「ヘスティアアアアアアアアアアアアアアアアア!!!!」
【ゴット・オブ・ウォー】の新作が発売された2日後、【聖火の遊技場】にヘファイストスが突っ込んでくる。
「はいはい、大変だったね、君の気持ちも良く分かるよ」
諸々合わせて4回目となるヘファイストスの狂行にすっかり慣れたヘスティアはヘファイストスを抱き締めその頭を撫でる。その姿は完全にヤバい絵面なのだが皆ヘファイストスの苦労を知っている為か突っ込む者は居ない。

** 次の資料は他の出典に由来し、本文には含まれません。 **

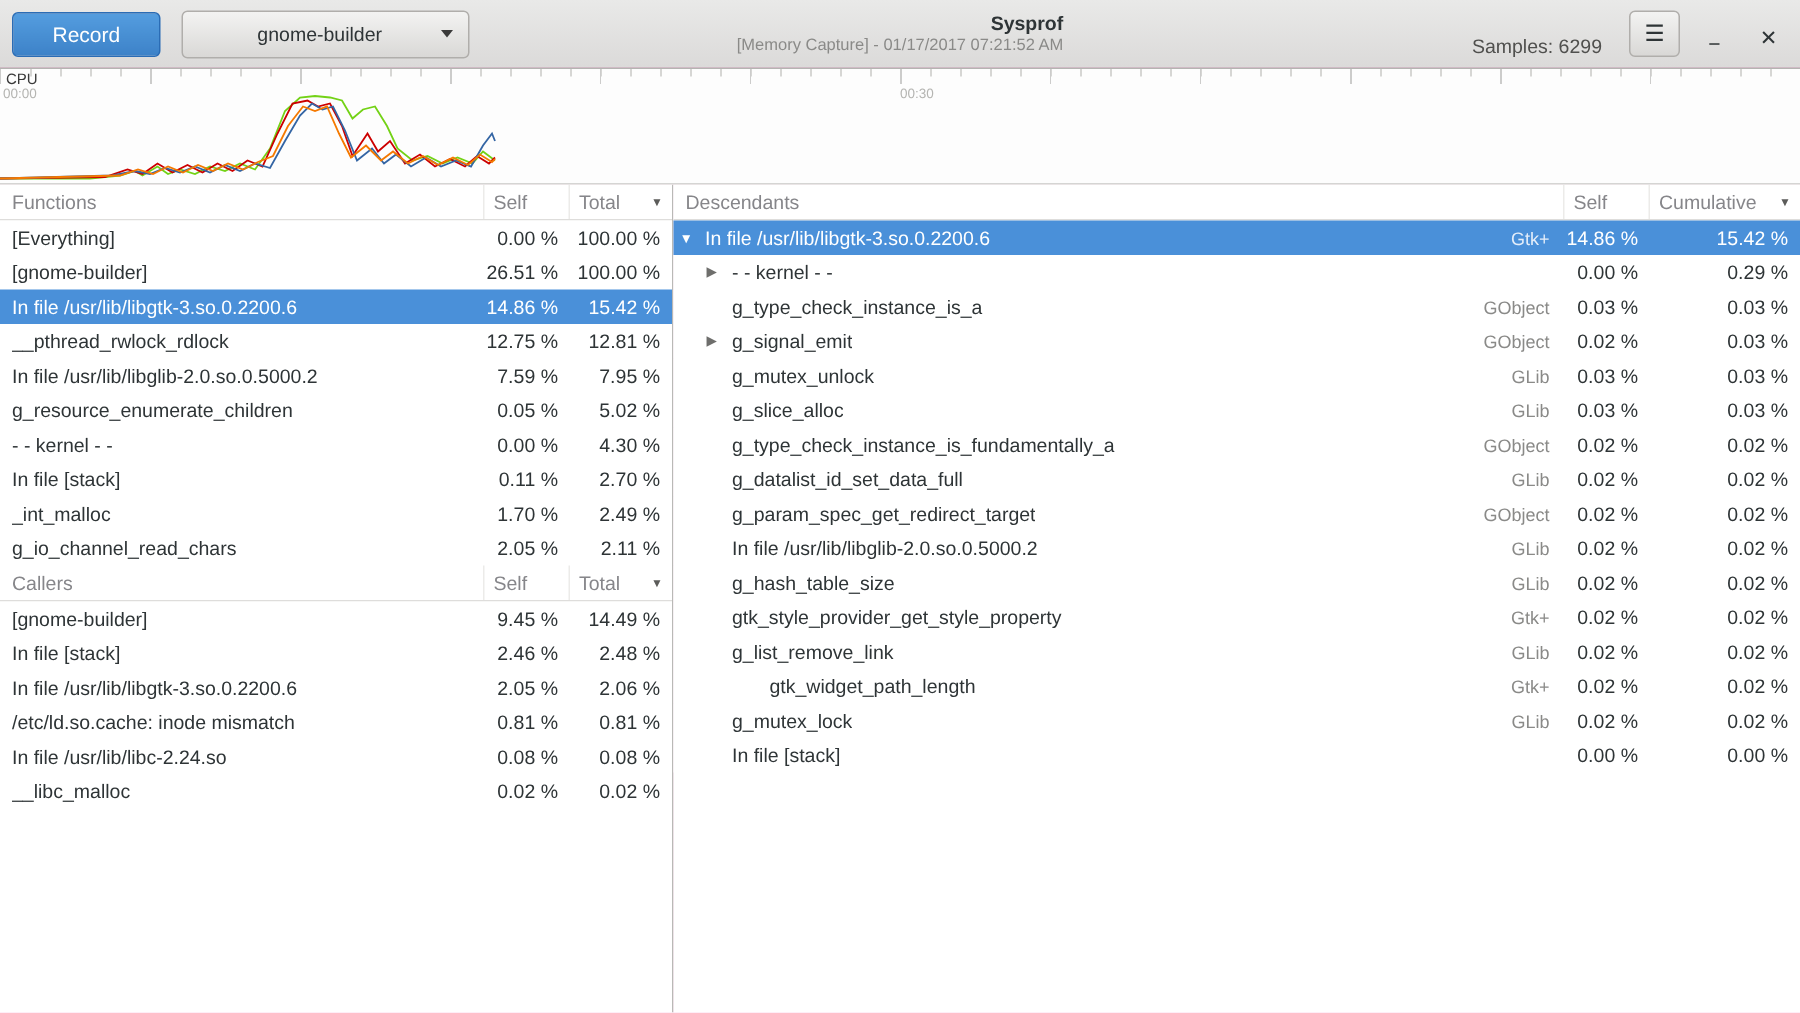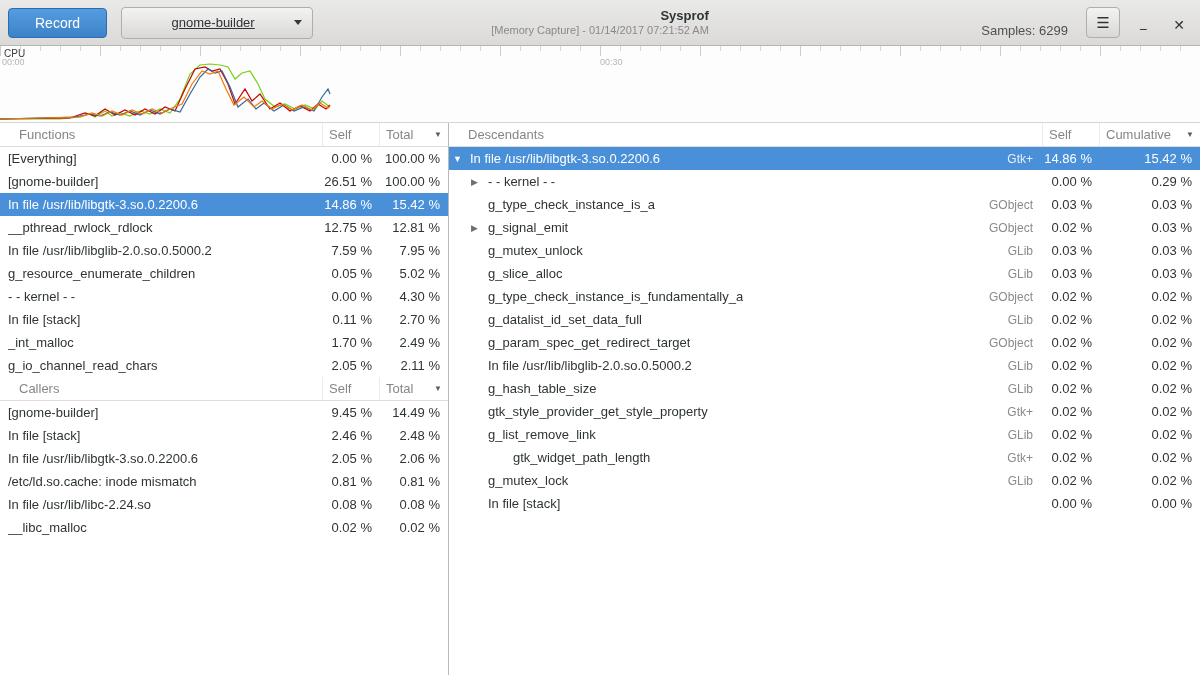--- a/index.html
+++ b/index.html
@@ -15,7 +15,7 @@
   .record-btn { background:linear-gradient(#549ddf,#3d82c8); border:1px solid #2a6cb5; color:#fff;
     padding:6px 26px; font-size:14px; border-radius:4px; cursor:pointer; }
   .process-select { width:192px; height:32px; display:flex; align-items:center; padding:0 10px; }
-  .process-select .lbl { flex:1; text-align:center; font-size:13px;text-decoration:underline; }
+  .process-select .lbl { flex:1; text-align:center; font-size:13px; }
   .dd-arrow { width:0; height:0; border-left:4px solid transparent; border-right:4px solid transparent;
     border-top:5px solid #3a3a3a; display:inline-block; }
   .title-box { position:absolute; left:50%; top:50%; transform:translate(-50%,-50%); text-align:right; line-height:1.25; }

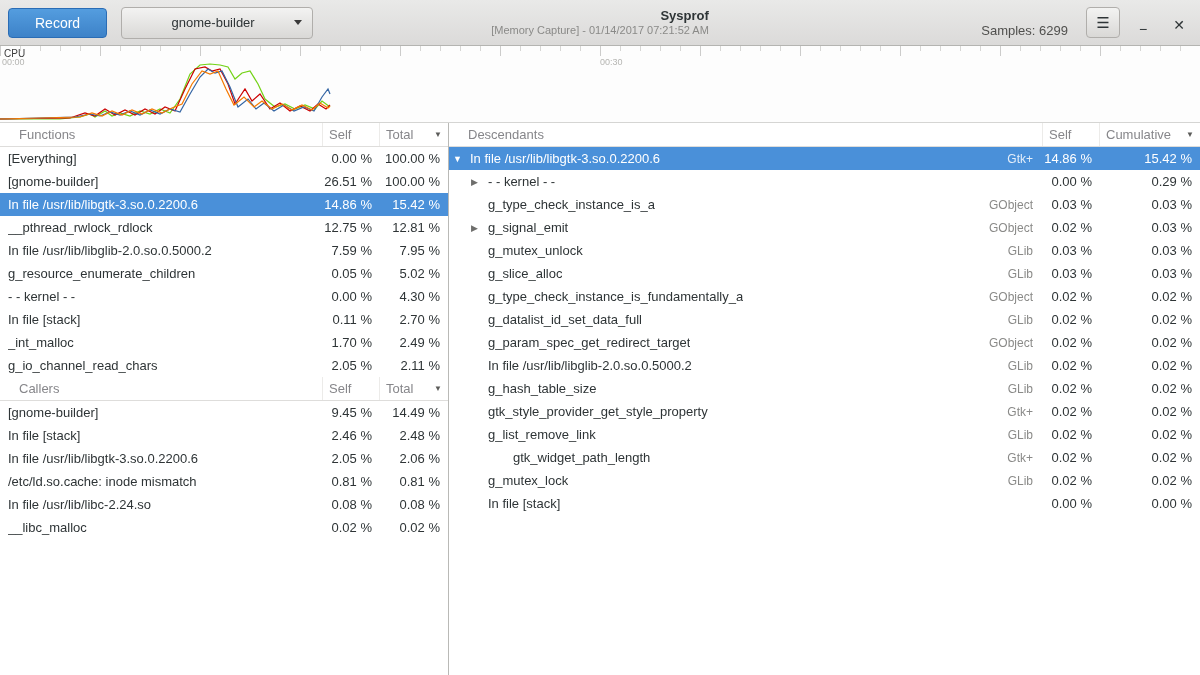--- a/index.html
+++ b/index.html
@@ -79,7 +79,7 @@
     </button>
     <div class="title-box">
       <div class="title">Sysprof</div>
-      <div class="subtitle">[Memory Capture] - 01/14/2017 07:21:52 AM</div>
+      <div class="subtitle">[Memory Capture] - 01/17/2017 07:21:52 AM</div>
     </div>
     <div class="right-box">
       <span class="samples">Samples: 6299</span>

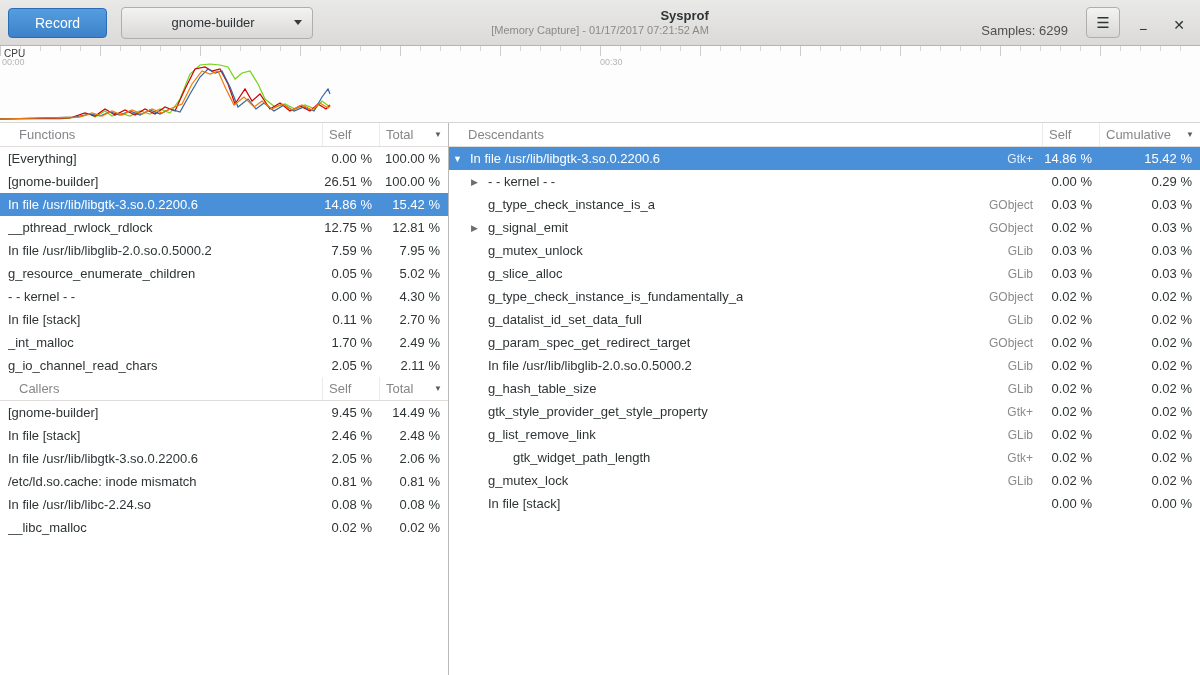--- a/index.html
+++ b/index.html
@@ -46,7 +46,7 @@
   .thead { height:24px; display:flex; align-items:center; background:#fff; border-bottom:1px solid #dedddb;
     color:#86868a; font-size:13px; }
   .th { height:100%; display:flex; align-items:center; padding:0 6px; border-right:1px solid #ecebe9; }
-  .th.name { flex:1; padding-left:19px; }
+  .th.name { flex:1; padding-left:8px; }
   .th.num { width:57px; }
   .th.last { border-right:none; justify-content:space-between; }
   .left-pane .th.last { width:68px; }

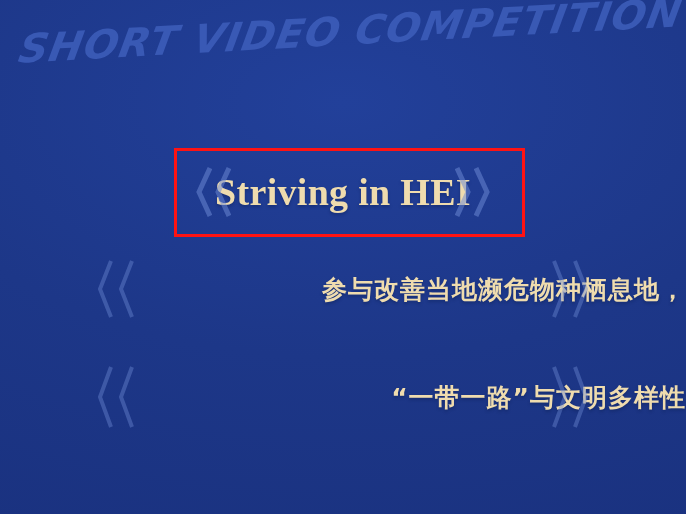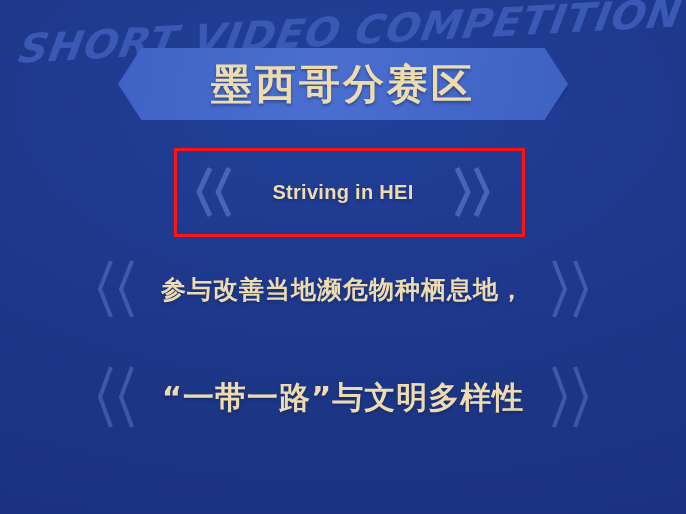--- a/index.html
+++ b/index.html
@@ -164,12 +164,6 @@
 
   <div class="watermark">SHORT VIDEO COMPETITION</div>
 
-  <div class="ribbon-wrap">
-    <div class="ribbon-shadow"></div>
-    <div class="ribbon">
-      <span class="ribbon-title">墨西哥分赛区</span>
-    </div>
-  </div>
 
   <div class="hl-row">
     <span class="chev chev-l">

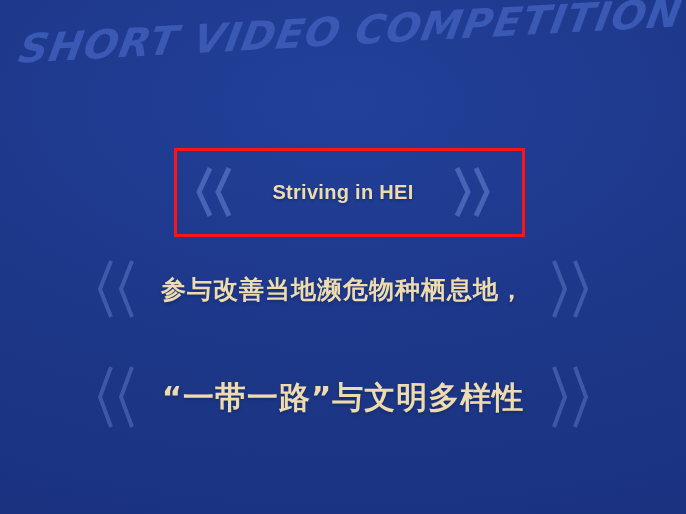--- a/index.html
+++ b/index.html
@@ -117,8 +117,8 @@
     justify-content: center;
   }
   .hl-text {
-    font-family: Liberation Sans, sans-serif;
-    font-size: 20px;
+    font-family: Liberation Serif, serif;
+    font-size: 38px;
     font-weight: 700;
     letter-spacing: .3px;
     color: #efdcae;

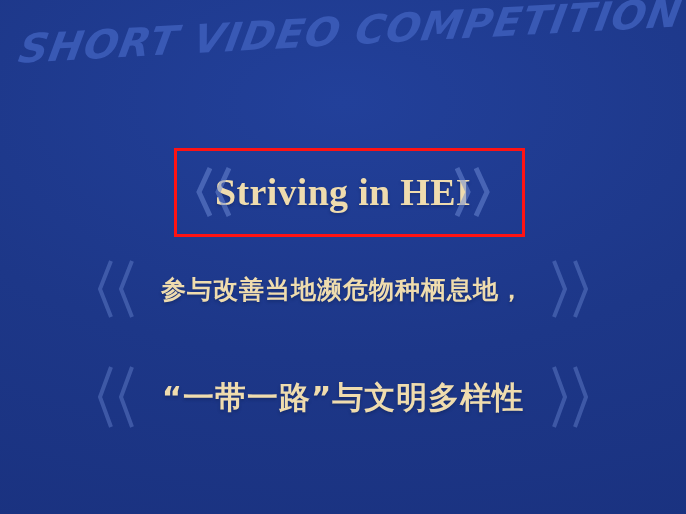--- a/index.html
+++ b/index.html
@@ -135,7 +135,7 @@
     right: 0;
     display: flex;
     align-items: center;
-    justify-content: center;
+    justify-content: flex-end;
   }
   .block-2 { top: 250px; height: 78px; }
   .block-3 { top: 355px; height: 84px; }

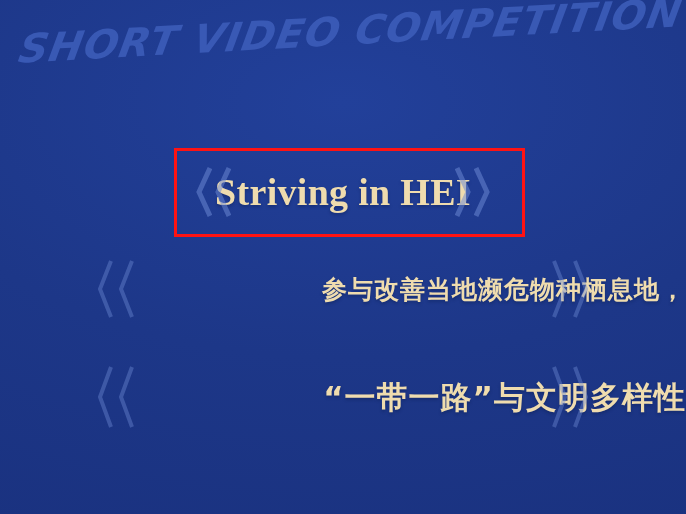--- a/index.html
+++ b/index.html
@@ -151,7 +151,7 @@
   }
   .cn-lines .ln { display: block; }
   .block-2 .cn-lines { font-size: 25px; letter-spacing: 1px; }
-  .block-3 .cn-lines { font-size: 31px; letter-spacing: 1px; }
+  .block-3 .cn-lines { font-size: 25px; letter-spacing: 1px; }
 
   .block .chev-l { left: 96px; }
   .block .chev-r { right: 96px; }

「それで?今日はどうしたんだい?まぁ何と無く予想はつくけど」
ヘファイストスをテーブルに付かせヘスティアはヘファイストスの話を聞く。
「アンタがそこまで察しが良くて助かるわ、けど残念ながら今回は話が3つあるのよ」
「3つ?」
「1つはアンタも予想の通り、【リヴァイアサン】を作れって言ってくる連中が出てきたこと、もう1つは」
ヘファイストスの鋭い目にヘスティアはゴクリと喉を鳴らす。
「最近、アレスがまた戦争を仕掛けて来ようとしてるらしいわ」
「アレスが?そう言えば誰かがそんな事言ってたな、けどそれの何が問題なんだい?」
「問題なのはアレスが仕掛けてくる理由よ。【ゴット・オブ・ウォー】の第一作がアレスの元に流れたのよ」
「あ」
ヘファイストスの言葉にヘスティアは声を漏らし何かを察した様に目が遠くなる。
「狙われてるのはアンタ、そして【聖火の遊技場】よ」
ヘファイストスの言葉にヘスティアは顔を青くしダラダラと冷や汗を流すとリュウイチとミユの方を見る。
「べ、ベル君が帰ってくるのって何時だっけ?」
リュウイチは書類を取り出すとペラペラとページを捲る。
「トラブルが起こらなければ数日後だな」
「…………………………ヘファイストス」
「既にこの事は【ロキ・ファミリア】【フレイヤ・ファミリア】共に知ってるわ」
「リュウイチ君!!」
「ああ、分かってる、高い金を払う事になるがどっちかに護衛と警護を頼もう」
「【フレイヤ・ファミリア】は止めておきなさい、新作のフレイヤの扱いに結構怒ってるみたいだったから熱りが冷めるまでは関わらない方が良いわよ」
「じゃあ【ロキ・ファミリア】に頼むか」
リュウイチの言葉に安堵の息を吐く。
「それで、最後の1つは何なんですか?」
ミユがヘファイストスに尋ねるとヘファイストスは茶を啜り答える。
「最後の1つは…………」
「ひ、1つは?」
数秒沈黙が流れヘファイストスが口を開く。
「最近、オラリオでゲームキャラに成り切る人が出てきたってこと」
「………………………………それだけ?」
「アンタ達にとってはその程度かって思うかもしれないけどこれがまた面倒なのよ」
ヘファイストスは再び茶を啜りそう答える。何でもかなり細かい所まで要求してくるらしく一部の鍛冶師達はかなり参ってるらしい。
「それは……………………大変だね」
「アンタ達も何とかしてくれない?流石に此方はもうてんてこ舞いよ」
「って事らしいんだけど、2人とも何とか出来る?」
「「ごめん無理」」
「そうよね〜」
ヘファイストスは二人の返事に天を仰ぎがっくりと肩を落とす。ヘファイストスの苦労話はまだまだ続きそうだ。